[ENTRIES PROVIDED]

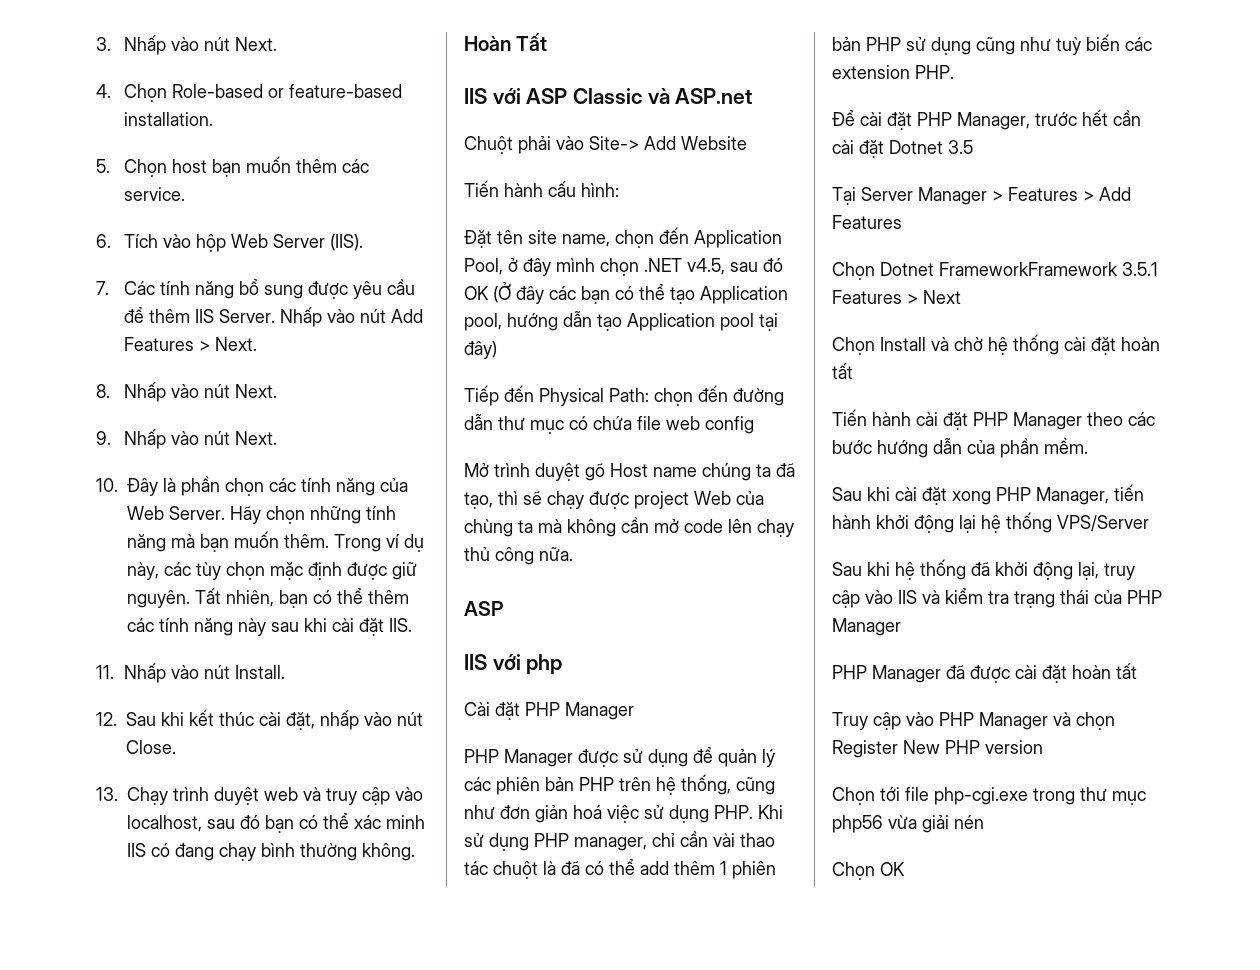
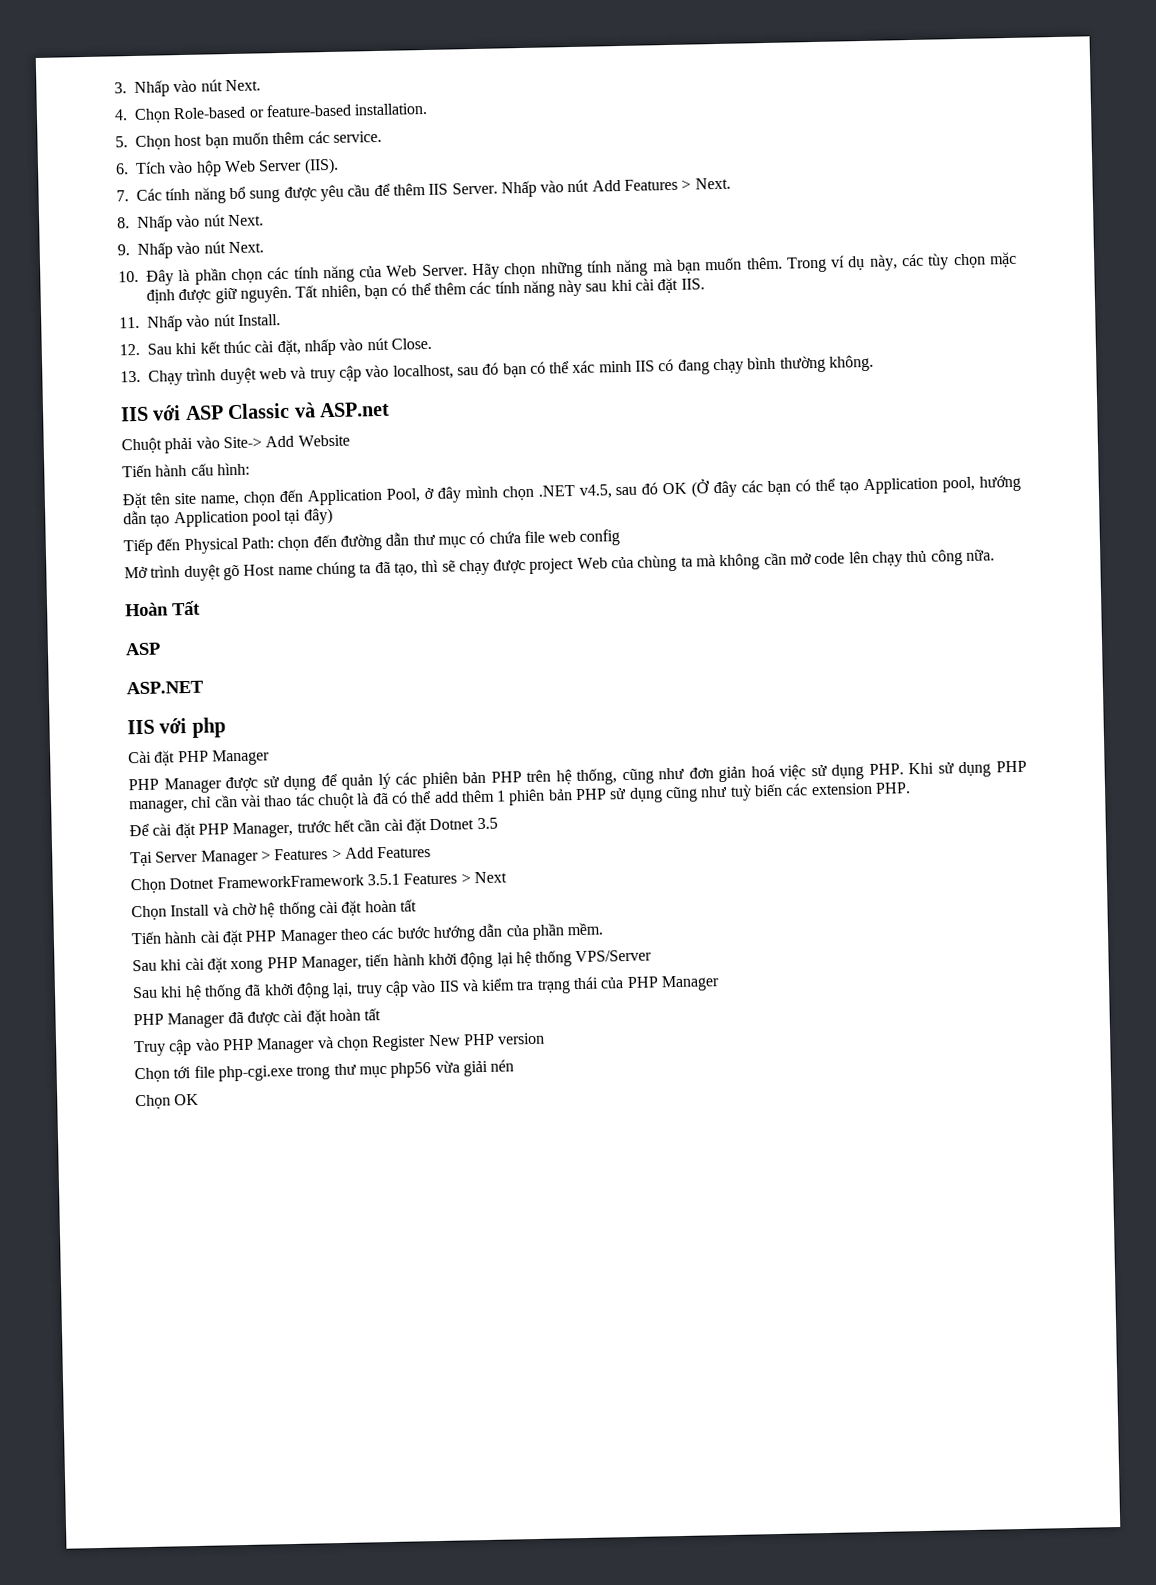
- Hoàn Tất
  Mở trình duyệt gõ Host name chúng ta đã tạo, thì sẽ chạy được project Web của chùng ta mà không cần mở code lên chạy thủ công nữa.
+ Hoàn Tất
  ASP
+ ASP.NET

[/ENTRIES PROVIDED]
[ENTRIES PROVIDED]

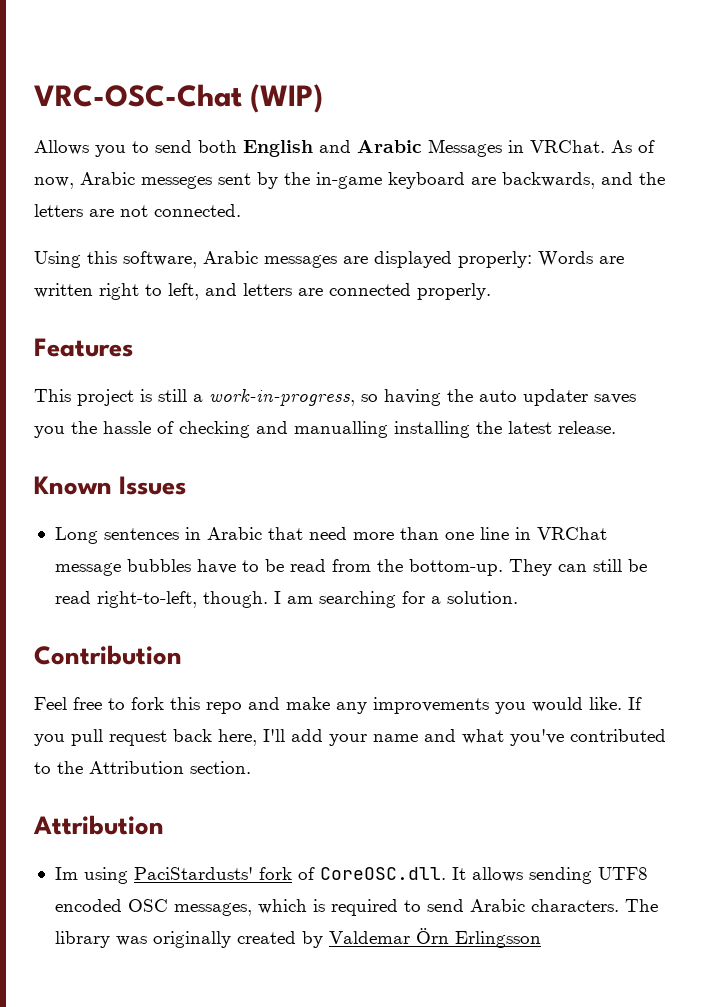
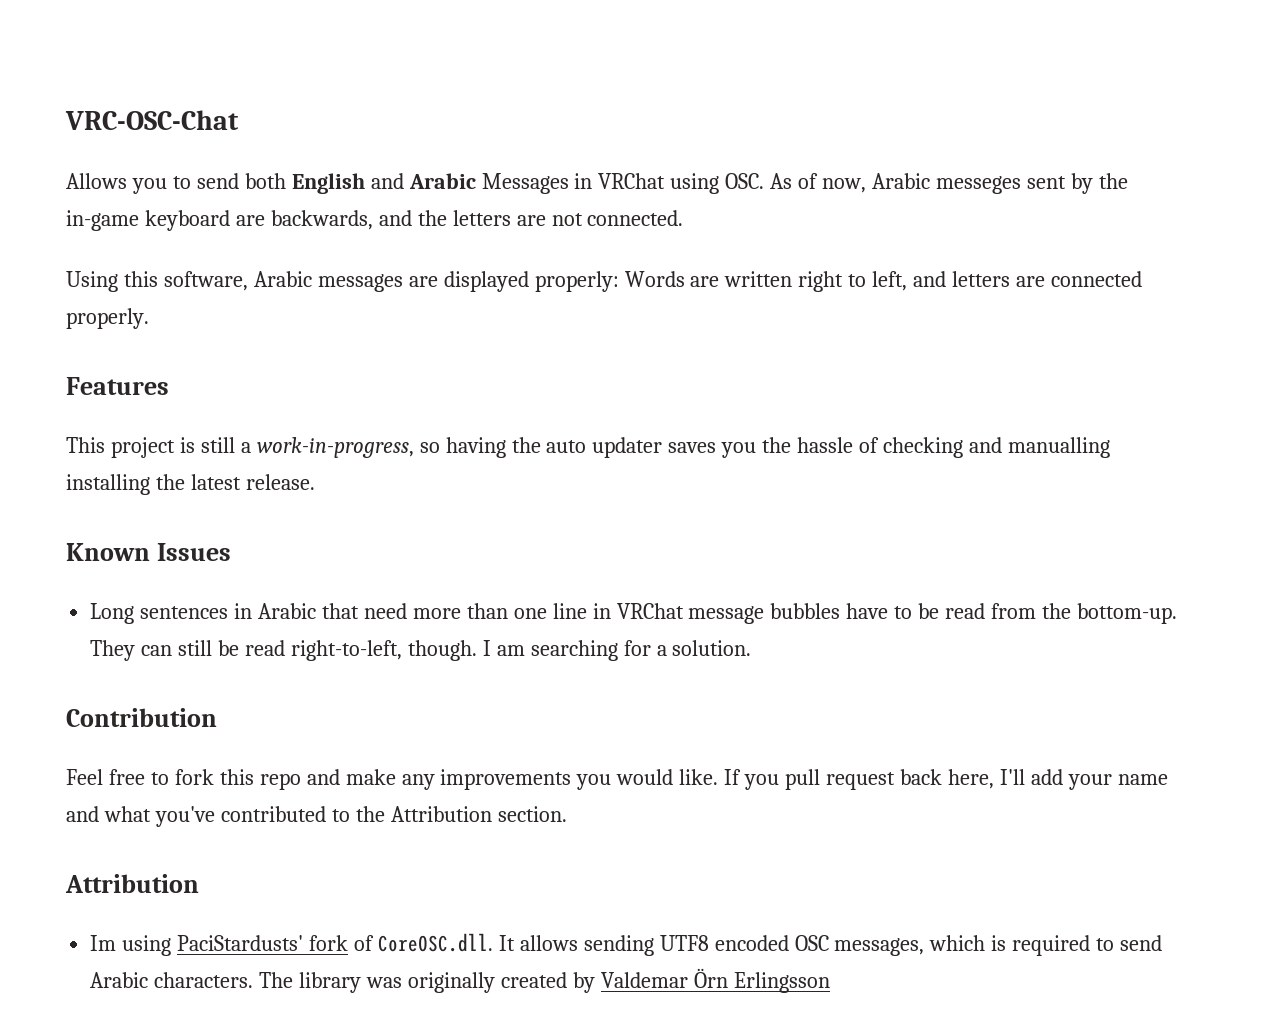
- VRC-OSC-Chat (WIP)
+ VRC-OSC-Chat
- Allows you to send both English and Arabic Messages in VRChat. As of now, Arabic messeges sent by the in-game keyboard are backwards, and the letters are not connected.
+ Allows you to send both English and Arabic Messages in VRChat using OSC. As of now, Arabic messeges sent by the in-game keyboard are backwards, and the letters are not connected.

[/ENTRIES PROVIDED]

Across the material above, count each line with the string "VRChat" and state the number alone.

**PROBLEM SOLUTION**
2